Estate Planning 101
Jan. 2, 2020 Whitepaper

Educating the Next Generation: Estate Planning 101


From furniture to investments, anything an individual owns is included in the estate upon their passing. Estate planning is the process of organizing one’s personal and financial affairs and the management of those elements in the event of mental incapacity or death.

In order to have a proper estate plan, several key documents should be in place. Each estate plan is tailored to the individual, but the following documents are generally common to most plans.

Last Will and Testament

A last will and testament provides a detailed list of instructions for how an individual’s property should be distributed after he or she dies. Individuals who pass away without a will have their estate settled in a probate court, where a judge determines how to distribute the assets of the deceased. Having an estate settled in probate court creates additional cost to the estate and can also be a time-consuming process that delays the distribution of the assets to beneficiaries.

A last will and testament also designates a guardian for any minor children and nominates an executor for the estate. It is the executor’s responsibility to carry out the wishes of the deceased. 

Power of Attorney

A power of attorney allows an individual to name a trusted person or institution to make decisions on his or her behalf. Because life decisions are very broad, certain types of powers of attorney are necessary. 

  • Durable General Power of Attorney: Having a general power of attorney allows a trusted agent rights to handle all business affairs, including financial decisions. This power of attorney is not reserved for people who are incapacitated, but also for anyone who might be temporarily unavailable, such as being out of town.
  • Durable Health Care Power of Attorney: Because health care decisions are more of a personal matter, a close family member or friend is the typical choice to serve as a health care power of attorney. This individual is authorized to make health care decisions if the individual is unable to do so. Much like the general power of attorney, this is not limited to the event of incapacitation. Also note that an agent must be named in order to access medical records.

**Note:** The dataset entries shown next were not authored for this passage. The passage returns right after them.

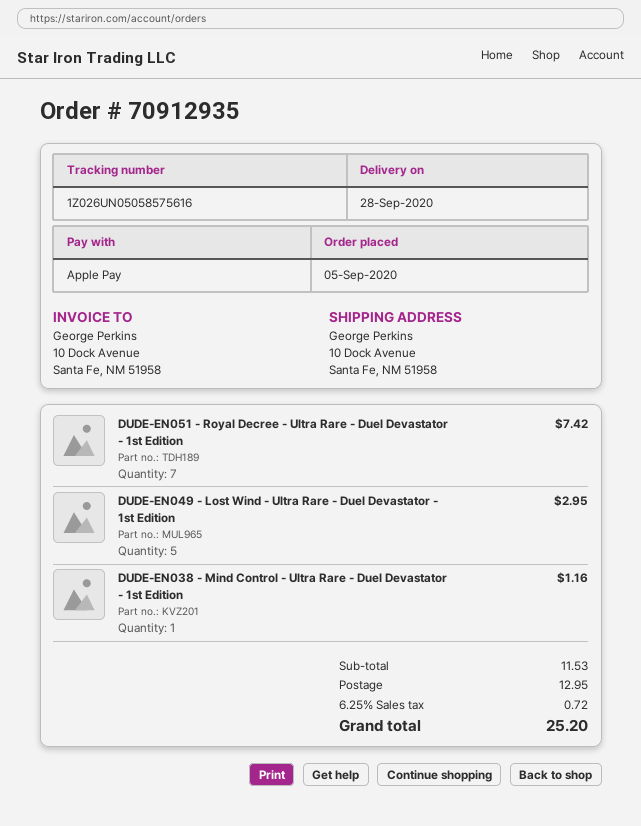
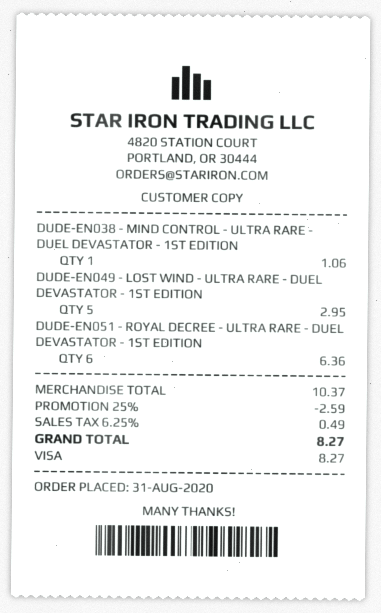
order date: 2020-09-05 -> 2020-08-31
payment method: Apple Pay -> Visa
DUDE-EN051 - Royal Decree - Ultra Rare - Duel Devastator - 1st Edition: 7 for 7.42 -> 6 for 6.36
DUDE-EN038 - Mind Control - Ultra Rare - Duel Devastator - 1st Edition: 1 for 1.16 -> 1 for 1.06
subtotal: 11.53 -> 10.37
discount: none -> 25% = 2.59
shipping: 12.95 -> none
tax: 6.25% = 0.72 -> 6.25% = 0.49
total: 25.20 -> 8.27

Advance Medical Directive (Living Will)

A living will specifies an individual’s wishes about certain medical care and life-prolonging procedures. This directive can only be put into action if the individual is unable to make those decisions because he or she is terminally ill or injured and there is no realistic hope for survival. This document can clearly define the wishes of the individual to eliminate any uncertainties or family burden.

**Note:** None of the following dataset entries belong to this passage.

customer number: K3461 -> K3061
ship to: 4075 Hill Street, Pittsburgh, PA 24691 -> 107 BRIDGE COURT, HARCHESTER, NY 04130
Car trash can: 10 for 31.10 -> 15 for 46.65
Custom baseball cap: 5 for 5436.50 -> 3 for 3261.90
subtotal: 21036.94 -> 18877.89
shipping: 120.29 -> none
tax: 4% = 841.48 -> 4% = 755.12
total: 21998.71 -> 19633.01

Many types of trusts can be established to accomplish various needs. A common type of trust to help alleviate the often pain-staking task of probate is a revocable living trust. While still maintaining control of the trust assets, an individual can ensure protection from creditors and proper distribution upon death.

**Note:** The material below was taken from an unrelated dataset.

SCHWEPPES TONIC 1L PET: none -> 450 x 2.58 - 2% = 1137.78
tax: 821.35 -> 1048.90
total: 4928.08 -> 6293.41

Creating a well-designed estate plan is a critical step in the development of an overall financial plan. Any life changes, including personal, family, financial or health, can prompt a change in the estate plan. These changes should be made only after consulting with a wealth advisor and legal counsel. Having these key documents in place can provide peace of mind and protection for an individual and loved ones left behind.

This document is for informational use only. Nothing in this publication is intended to constitute legal, tax, or investment advice. There is no guarantee that any claims made will come to pass. The information contained herein has been obtained from sources believed to be reliable, but Mariner Wealth Advisors does not warrant the accuracy of the information. Consult a financial, tax or legal professional for specific information related to your own situation.